Post Number:#1  Postby timyang » Mon Mar 07, 2011 1:17 pm


1. A total of 93 Reef Check surveys were completed in 2010, 46 in peninsular Malaysia and 47
in East Malaysia. Although slightly fewer than 2009, the surveys are a continuation of a successful
National Reef Check Survey Programme that has now run for four years.
2. The surveys were carried out by volunteers trained and certified in the global standard Reef
Check method. 42 people were trained during 2010, adding to the base of volunteers who
are participating in Reef Check Malaysia’s programmes. A third of trainees were upgrading
their certification to Trainer level, reflecting growing interest from participants. Surveys were
carried out on several islands off Peninsular Malaysia’s East coast inside established Marine
Protected Areas, and in various parts of East Malaysia, both Sabah and Sarawak.
3. The results indicate that the reefs surveyed have a relatively high level of living hard coral,
some 10% above the regional average.
4. The level of recently killed corals indicates continuing recovery from the 1997-8 global
bleaching event that killed 10% of the world’s reefs. However, many of the surveys were carried
out before another major bleaching event, which started early in the second half of 2010.

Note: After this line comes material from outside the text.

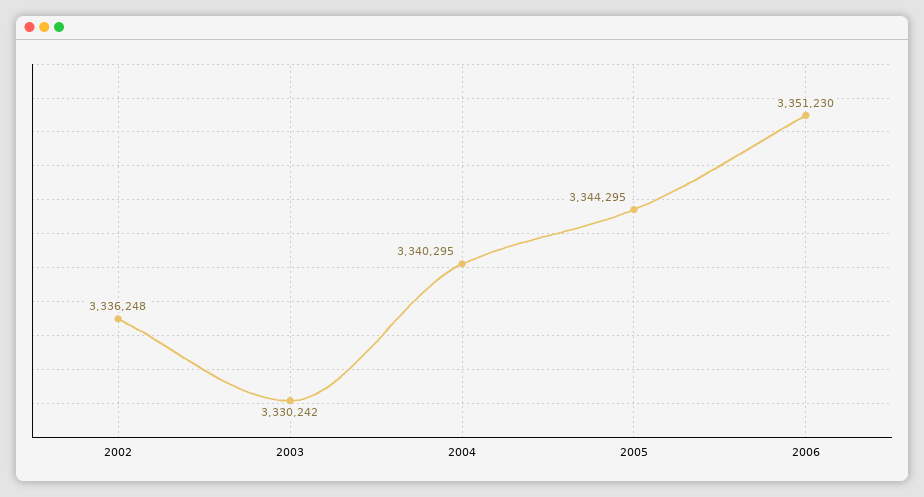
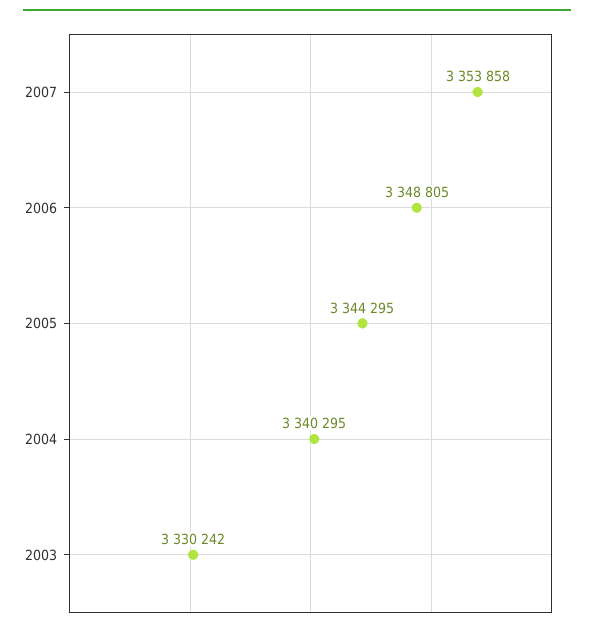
2002: 3336248 -> none
2006: 3351230 -> 3348805
2007: none -> 3353858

It is likely that post-bleaching surveys will register higher levels of recently killed corals.
5. Low levels of abundance of high-value species of fish (such as grouper) and shellfish (such
as lobster) were recorded, indicating slow recovery from past overfishing and possible continuing
problems with poaching inside Marine Protected Areas.
6. Continuing – and in some cases increasing – high incidences of algae at some reefs indicate
that some reefs are suffering from an ecosystem imbalance due to elevated nutrient inputs,
possibly from sewage and agriculture activities (particularly plantations), coupled with low
herbivory by fish and sea urchins.
7. A series of recommendations is provided with a focus on better education and enforcement
of existing laws. In particular, the government is asked to support further survey programmes,
to take steps to build resilience of coral reefs and to establish a comprehensive Bleaching
Response Plan, to enable it to better respond to future mass coral bleaching events.
8. While tourism is a valuable source of income, the government is asked to require hotels and
dive facilities to follow best practices including careful attention to sewage treatment and discharge,
and education of clients so as to avoid damage to reefs.
9. Coral reefs are a valuable economic and biological resource in Malaysia, where they are a
major attraction for the tourism industry, serve as a protein source for millions of people and
are a major source of biodiversity. One estimate puts the economic value of well-managed
coral reefs in South East Asia at around US $ 12.7 billion per annum. Coral reefs are threatened
due to global warming, overfishing, pollution and sedimentation.
10. Reef Check is a coral reef monitoring methodology used worldwide to assess the health of
coral reefs in over 82 countries worldwide, and in Malaysia since 2001. The non-profit Reef
Check Malaysia Bhd (RCM) is available to oversee training and surveys in Malaysia.